El ‘modus operandi’ de este ‘lumbreras’ era tan sencillo como descarado. Nuestro protagonista pedía comida a través de una conocida aplicación utilizando números de teléfono no registrados o nombres falsos. Una vez que el pobre repartidor llegaba a la dirección, él ya tenía su jugada maestra preparada. Llamaba a la plataforma alegando que había habido un error en el pedido, que lo había solicitado por equivocación o que la dirección era incorrecta. La aplicación, en su afán por ofrecer un buen servicio y reembolsar rápidamente, le devolvía el dinero al instante. ¿Y la comida? Ah, la comida, esa sí que se la quedaba, a veces con malas maneras, otras con una caradura digna de estudio, llegando a intimidar a los repartidores para que le entregaran el pedido a pesar de la cancelación.
Pero esta fiesta de la gastronomía gratuita tenía un lado muy amargo, y no era el de una lechuga. Los auténticos paganos de este chanchullo eran los repartidores. Por evitar penalizaciones de la empresa o por no enfrentarse al tipo, acababan pagando los platos rotos (y la comida entregada) de su propio bolsillo. Se calcula que estos héroes de la carretera perdieron alrededor de 10 millones de wones (unos 7.300 euros al cambio actual) durante el tiempo que duró el engaño. Algunos, desesperados por la situación, tiraron la toalla y dejaron sus trabajos, hartos de perder dinero en cada entrega a este ‘listillo’.
Por si la cosa no fuera ya de película, nuestro ‘chef de la estafa’ no se guardó el secreto. Ni corto ni perezoso, se dedicó a enseñar sus artes oscuras a otros, creando una pequeña legión de ‘comensales fantasma’ que replicaban su método.
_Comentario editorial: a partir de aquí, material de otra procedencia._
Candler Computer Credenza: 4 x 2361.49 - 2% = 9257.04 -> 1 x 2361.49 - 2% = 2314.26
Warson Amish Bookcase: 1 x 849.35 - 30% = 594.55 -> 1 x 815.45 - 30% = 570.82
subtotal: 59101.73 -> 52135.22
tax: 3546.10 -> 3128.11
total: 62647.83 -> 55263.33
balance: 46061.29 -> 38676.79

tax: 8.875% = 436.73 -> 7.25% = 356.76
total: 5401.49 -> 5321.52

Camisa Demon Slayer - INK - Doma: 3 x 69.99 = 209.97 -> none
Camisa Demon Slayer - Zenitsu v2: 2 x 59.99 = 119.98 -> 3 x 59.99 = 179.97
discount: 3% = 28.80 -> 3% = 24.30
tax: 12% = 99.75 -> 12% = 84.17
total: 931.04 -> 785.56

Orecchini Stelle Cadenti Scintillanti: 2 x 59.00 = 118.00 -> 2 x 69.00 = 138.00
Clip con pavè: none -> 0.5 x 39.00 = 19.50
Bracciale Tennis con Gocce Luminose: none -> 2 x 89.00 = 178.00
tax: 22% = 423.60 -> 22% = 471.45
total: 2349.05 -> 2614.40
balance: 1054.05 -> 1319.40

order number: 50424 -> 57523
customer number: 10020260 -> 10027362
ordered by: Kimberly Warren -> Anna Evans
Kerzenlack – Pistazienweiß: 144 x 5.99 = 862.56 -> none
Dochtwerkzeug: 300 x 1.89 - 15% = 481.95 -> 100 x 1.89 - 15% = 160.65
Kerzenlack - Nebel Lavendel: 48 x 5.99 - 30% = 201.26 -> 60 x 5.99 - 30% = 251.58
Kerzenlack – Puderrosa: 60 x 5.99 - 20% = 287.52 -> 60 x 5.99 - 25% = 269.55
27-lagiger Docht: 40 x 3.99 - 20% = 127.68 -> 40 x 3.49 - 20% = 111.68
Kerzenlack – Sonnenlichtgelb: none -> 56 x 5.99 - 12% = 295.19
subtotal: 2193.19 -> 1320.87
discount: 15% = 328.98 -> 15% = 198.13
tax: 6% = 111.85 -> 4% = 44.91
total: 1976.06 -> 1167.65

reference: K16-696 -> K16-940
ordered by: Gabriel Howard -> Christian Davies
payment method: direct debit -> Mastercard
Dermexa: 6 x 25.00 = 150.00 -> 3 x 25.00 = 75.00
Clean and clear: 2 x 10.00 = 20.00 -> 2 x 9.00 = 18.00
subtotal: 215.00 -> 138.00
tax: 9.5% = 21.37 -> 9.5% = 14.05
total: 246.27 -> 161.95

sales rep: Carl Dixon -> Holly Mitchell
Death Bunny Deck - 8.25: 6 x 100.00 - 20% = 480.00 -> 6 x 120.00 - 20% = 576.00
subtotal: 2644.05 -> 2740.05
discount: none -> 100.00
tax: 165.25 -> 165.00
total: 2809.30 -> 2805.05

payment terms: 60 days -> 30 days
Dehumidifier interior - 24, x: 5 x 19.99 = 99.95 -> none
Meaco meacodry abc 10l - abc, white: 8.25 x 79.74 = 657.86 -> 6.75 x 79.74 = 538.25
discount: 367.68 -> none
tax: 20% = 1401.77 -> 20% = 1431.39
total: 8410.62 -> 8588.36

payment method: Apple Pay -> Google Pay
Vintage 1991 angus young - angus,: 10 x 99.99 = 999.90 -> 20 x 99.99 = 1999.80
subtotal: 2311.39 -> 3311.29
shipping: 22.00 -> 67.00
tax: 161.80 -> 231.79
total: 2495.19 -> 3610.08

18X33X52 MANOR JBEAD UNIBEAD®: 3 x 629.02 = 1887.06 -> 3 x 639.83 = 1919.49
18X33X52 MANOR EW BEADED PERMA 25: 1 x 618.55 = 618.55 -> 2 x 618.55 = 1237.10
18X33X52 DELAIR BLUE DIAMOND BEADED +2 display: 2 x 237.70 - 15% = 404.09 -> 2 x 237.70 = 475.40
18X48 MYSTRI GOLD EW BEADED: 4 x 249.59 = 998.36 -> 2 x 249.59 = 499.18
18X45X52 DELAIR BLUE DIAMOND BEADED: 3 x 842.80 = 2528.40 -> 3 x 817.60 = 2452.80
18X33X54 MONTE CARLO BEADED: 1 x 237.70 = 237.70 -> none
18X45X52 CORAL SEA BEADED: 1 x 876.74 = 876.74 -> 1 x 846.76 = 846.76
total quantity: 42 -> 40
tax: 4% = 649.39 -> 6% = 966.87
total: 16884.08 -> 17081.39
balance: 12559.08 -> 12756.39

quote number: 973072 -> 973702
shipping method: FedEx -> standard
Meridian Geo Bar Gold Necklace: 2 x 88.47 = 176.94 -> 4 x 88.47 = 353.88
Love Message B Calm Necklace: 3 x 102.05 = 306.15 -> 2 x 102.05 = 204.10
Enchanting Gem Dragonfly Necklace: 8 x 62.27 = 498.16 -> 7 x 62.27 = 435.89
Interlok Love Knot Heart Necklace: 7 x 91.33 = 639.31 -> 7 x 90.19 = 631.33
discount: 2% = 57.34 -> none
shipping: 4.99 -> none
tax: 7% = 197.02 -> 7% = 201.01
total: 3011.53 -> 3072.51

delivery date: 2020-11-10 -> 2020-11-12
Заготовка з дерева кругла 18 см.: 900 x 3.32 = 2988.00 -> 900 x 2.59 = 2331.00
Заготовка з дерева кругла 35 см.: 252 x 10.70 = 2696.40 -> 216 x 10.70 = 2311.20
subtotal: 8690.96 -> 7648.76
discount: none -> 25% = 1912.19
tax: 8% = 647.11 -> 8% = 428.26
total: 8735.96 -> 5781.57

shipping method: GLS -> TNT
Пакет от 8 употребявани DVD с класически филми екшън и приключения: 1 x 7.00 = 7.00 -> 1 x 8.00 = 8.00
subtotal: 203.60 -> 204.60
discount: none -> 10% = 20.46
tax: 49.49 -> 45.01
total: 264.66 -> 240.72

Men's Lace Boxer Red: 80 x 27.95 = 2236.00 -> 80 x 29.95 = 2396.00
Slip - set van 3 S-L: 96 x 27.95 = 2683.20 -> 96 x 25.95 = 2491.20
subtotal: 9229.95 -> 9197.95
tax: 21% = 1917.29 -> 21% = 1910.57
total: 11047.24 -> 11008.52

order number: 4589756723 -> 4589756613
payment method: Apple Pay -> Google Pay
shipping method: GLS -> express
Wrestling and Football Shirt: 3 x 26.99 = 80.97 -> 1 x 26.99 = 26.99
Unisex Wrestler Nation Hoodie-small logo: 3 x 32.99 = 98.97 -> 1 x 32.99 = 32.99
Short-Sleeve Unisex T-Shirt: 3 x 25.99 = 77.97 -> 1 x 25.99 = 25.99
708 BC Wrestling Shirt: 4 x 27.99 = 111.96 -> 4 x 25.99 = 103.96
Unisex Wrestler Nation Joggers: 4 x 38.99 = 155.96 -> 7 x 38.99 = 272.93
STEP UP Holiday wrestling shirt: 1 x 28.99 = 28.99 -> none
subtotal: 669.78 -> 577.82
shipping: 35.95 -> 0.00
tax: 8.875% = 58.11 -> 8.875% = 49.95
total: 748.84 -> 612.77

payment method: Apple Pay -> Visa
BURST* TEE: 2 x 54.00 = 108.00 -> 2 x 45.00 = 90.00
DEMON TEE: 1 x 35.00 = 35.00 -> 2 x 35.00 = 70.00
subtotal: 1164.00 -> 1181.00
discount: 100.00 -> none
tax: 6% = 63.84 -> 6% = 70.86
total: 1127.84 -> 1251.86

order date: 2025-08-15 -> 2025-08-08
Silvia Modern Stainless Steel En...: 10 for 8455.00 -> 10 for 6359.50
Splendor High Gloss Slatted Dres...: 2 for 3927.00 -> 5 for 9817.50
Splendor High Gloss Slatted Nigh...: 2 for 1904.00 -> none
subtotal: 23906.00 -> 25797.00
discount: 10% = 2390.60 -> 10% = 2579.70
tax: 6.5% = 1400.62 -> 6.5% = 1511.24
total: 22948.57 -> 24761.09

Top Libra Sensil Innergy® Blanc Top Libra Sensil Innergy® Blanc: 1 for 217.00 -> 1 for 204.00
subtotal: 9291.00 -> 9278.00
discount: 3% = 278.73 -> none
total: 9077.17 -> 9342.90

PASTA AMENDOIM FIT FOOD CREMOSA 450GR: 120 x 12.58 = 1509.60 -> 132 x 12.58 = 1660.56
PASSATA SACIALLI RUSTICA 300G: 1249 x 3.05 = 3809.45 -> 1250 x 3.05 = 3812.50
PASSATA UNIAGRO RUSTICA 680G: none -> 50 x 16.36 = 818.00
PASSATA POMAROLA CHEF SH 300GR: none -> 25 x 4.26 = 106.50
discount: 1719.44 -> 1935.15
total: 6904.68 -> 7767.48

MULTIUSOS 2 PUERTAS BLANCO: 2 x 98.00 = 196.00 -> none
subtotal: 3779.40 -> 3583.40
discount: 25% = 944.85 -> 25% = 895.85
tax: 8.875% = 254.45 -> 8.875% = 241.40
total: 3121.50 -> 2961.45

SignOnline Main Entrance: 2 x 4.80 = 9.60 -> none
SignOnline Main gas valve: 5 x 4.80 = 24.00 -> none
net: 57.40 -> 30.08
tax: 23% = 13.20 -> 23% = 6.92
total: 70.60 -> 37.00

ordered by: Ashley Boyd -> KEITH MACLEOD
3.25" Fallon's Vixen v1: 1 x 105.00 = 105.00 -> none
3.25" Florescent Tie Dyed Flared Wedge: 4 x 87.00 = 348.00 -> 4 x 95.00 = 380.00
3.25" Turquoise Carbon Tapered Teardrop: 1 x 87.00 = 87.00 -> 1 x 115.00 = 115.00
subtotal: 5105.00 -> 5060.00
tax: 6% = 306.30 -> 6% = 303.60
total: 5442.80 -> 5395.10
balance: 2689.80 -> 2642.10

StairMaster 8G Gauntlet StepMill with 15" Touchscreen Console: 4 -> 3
La historia, como era de esperar, se extendió por la red y en las noticias locales, encendiendo todas las alarmas en la compañía de reparto y en la policía.
Como todo buen festín, este también tenía que acabar. La policía de Gangneung le ha echado el guante, y ahora se enfrenta a cargos de fraude por su particular ‘buffet libre’. Parece que sus días de atracones gratuitos han llegado a su fin. Una historia que, aunque curiosa y con un punto de humor negro por la audacia del individuo, nos recuerda que el ingenio, si se usa para el mal, siempre acaba saliendo caro. Y no, queridos lectores, no intentéis esto en casa, que aquí en España los repartidores tienen muy mala leche, y con razón.